Le quotidien montréalais La Presse, plus que centenaire, compte maintenant sur la philanthropie et les aides publiques pour survivre, après avoir cherché son salut sur le tout numérique gratuit et abandonné le papier.
La famille Desmarais, les propriétaires du journal, a annoncé mardi à plus d'un demi millier de salariés leur retrait d'un journal acheté en 1967 et promis à devenir d'ici quelques mois un organisme sans but lucratif (OSBL).
Depuis plusieurs mois un acheteur s'était pourtant déclaré mais les propriétaires de Power Corporation --avec des intérêts dans le monde entier comme l'assureur Great-West, le cimentier LafargeHolcim (PA:LHN) ou le pétrolier Total-- ont choisi de créer une OSBL.
A la fondation de cette entité, les Desmarais feront un don défiscalisé de 50 millions de dollars canadiens (32,5 millions d'euros), après avoir financé les 40 millions du développement en 2013 de l'édition du journal sur tablette et épongé les pertes pendant plusieurs années sans jamais donner les chiffres.
Pour Guy Crevier, éditeur de La Presse, les chiffres sont souvent "fantaisistes" tout en reconnaissant "des pertes liées à la transformation et des pertes opérationnelles".
L'objectif au lancement de l'édition numérique était de drainer des recettes publicitaires suffisantes pour assurer l'équilibre du journal.

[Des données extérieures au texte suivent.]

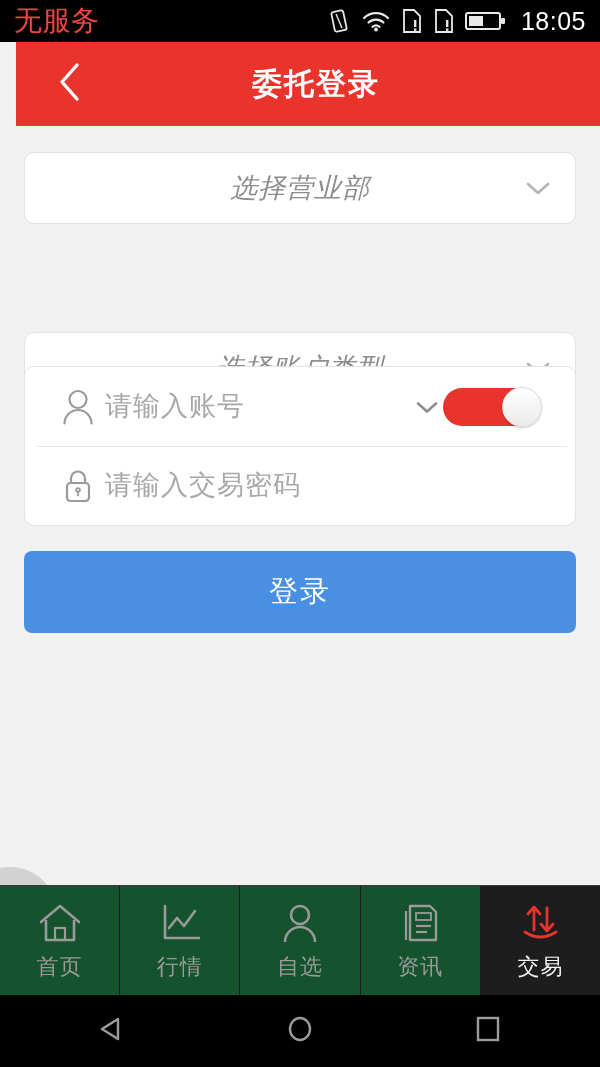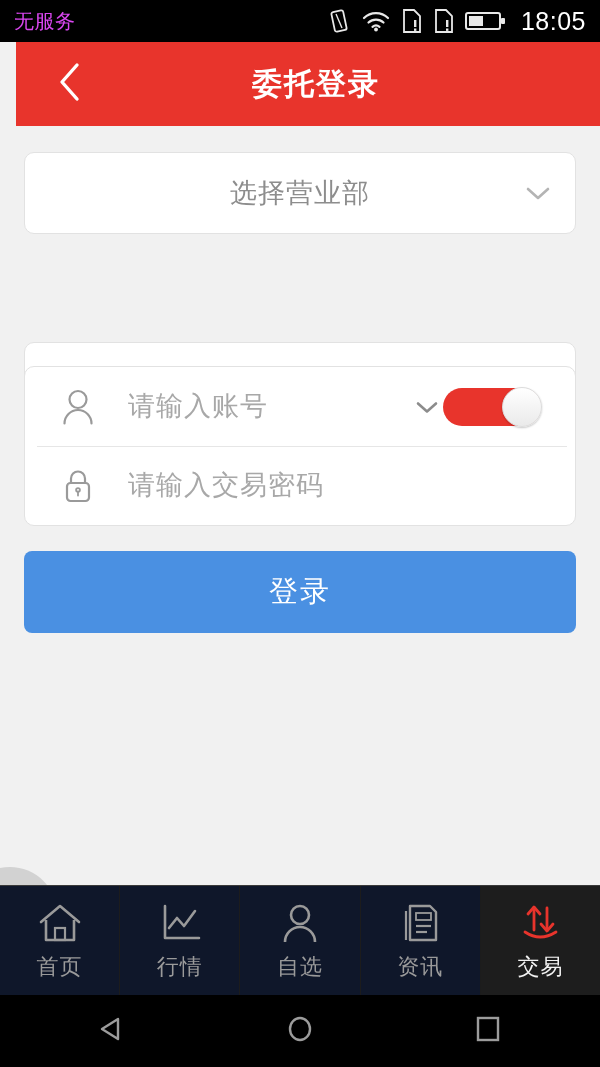"无服务" .carrier { color: #d946ef -> #ef4444; font-size: 20px -> 28px }
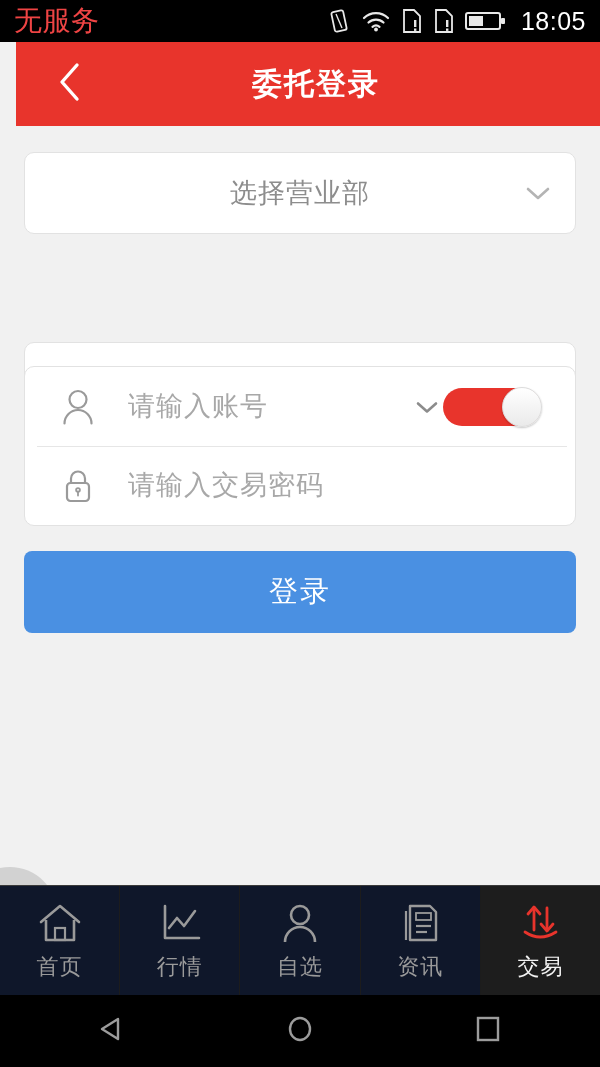"选择营业部" .select-row { font-style: none -> italic; height: 82px -> 72px }
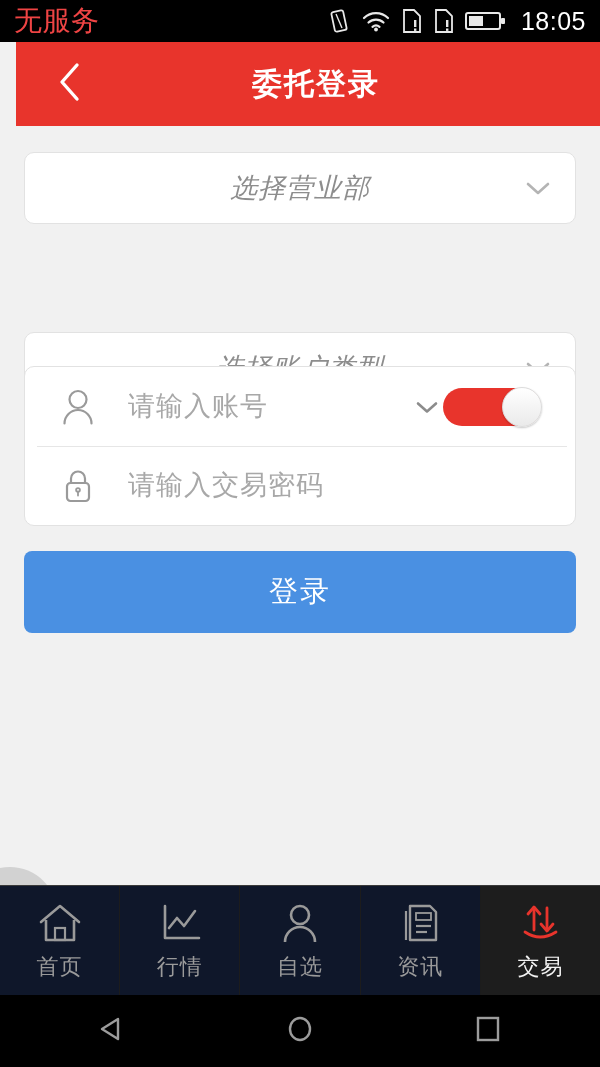"请输入账号" .cred-input { margin-left: 27px -> 4px }
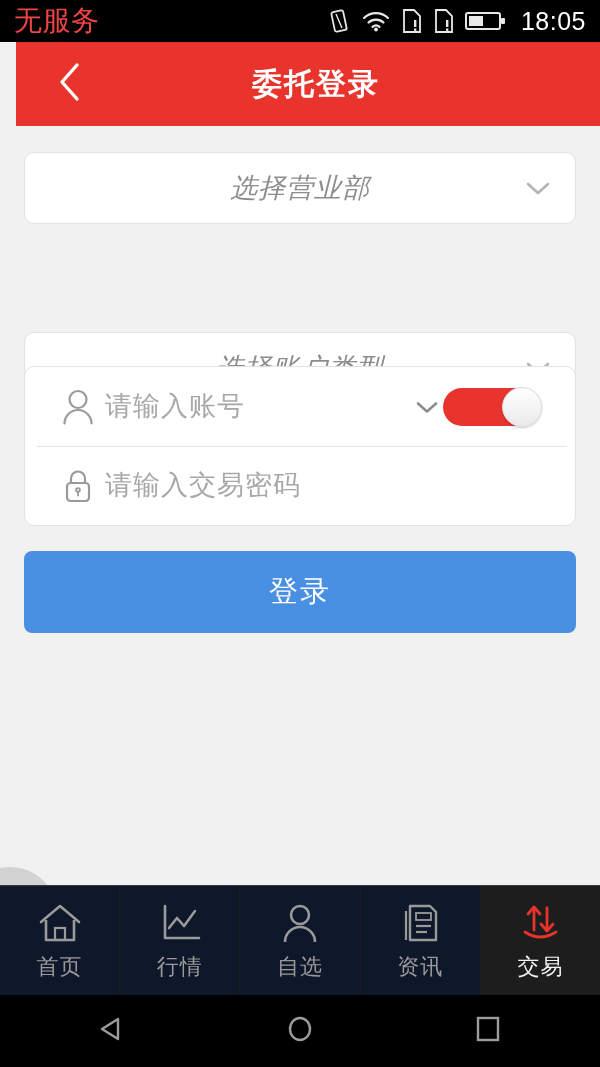"首页" .tabbar { background: #0f172a -> #14532d }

Guy Crevier n'en démord pas, cette édition numérique "La Presse n'est pas un échec".
Mais avec en moyenne 260.000 téléchargements déclarés chaque jour, sur environ un demi million de tablettes équipées de l'application, les recettes publicitaires ne suivent pas les charges.
La grosse part des 6,3 milliards des revenus publicitaires numériques au Canada ne va pas aux journaux car, selon le président de La Presse Pierre-Elliott Levasseur, les géants de l'internet Google (NASDAQ:GOOGL) et Facebook (NASDAQ:FB) en "siphonnent 90%".
Plutôt que de changer leur stratégie du tout gratuit, les responsables du journal veulent faire appel aux dons et au coup de pouce du gouvernement.
- Non au modèle payant -
"Nous n'avons pas l'intention de retourner à un modèle payant", a déclaré Pierre-Elliott Levasseur. Des études ont montré, selon lui, qu'au mieux 100.000 abonnés seraient prêts à payer 5 dollars par mois et c'est trop peu pour faire vivre une salle de rédaction parmi les plus importantes des journaux au Canada.
"Ce serait dévastateur sur le modèle d'affaires", a-t-il dit en voulant "s'inspirer" de l'exemple du Guardian, le quotidien britannique, qui a élargi son audience tout en faisant appel aux dons.
Pour être viable, La Presse compte sur un coup de pouce du gouvernement avec des incitations fiscales sur des "concepts de philanthropie, en plus d'une aide directe", a indiqué le journal.
La ministre canadienne du Patrimoine canadien (Culture) Mélanie Joly a assuré mardi être en discussions avec La Presse "depuis plusieurs mois". Le gouvernement est "prêt à explorer des nouveaux modèles pour permettre les dons philanthropiques aux médias".
Si un organisme à but non lucratif est une bonne idée "pour convaincre les donateurs", le plus difficile sera d'en attirer car dans ce domaine les mentalités au Québec sont frileuses, a estimé Colette Brin, spécialiste des médias à l'université Laval de Québec.
Le donateur veut s'assurer que sa contribution aille à un contenu du type enquête journalistique plutôt que sur des contenus promotionnels destinés aux annonceurs, a-t-elle expliqué en substance.
L'aide du gouvernement devrait se faire sous forme de crédit d'impôt pour les donateurs comme c'est le cas pour les associations caritatives ou les fondations.
Assez rare dans le secteur des médias, "la philanthropie est souvent un aveu d'échec", a analysé Colette Brin à l'AFP.
A l'instar des médias scandinaves, "le contenu payant aurait dû s'imposer" au prix d'une concertation entre tous les acteurs.
Perçu avec son édition numérique gratuite comme un précurseur face à l'effondrement des journaux papiers depuis près de deux décennies, La Presse avait réussi à vendre sa technologie au Toronto Star. Mais le plus grand quotidien canadien a reconnu l'échec d'un modèle en mettant fin à l'aventure quelques mois après.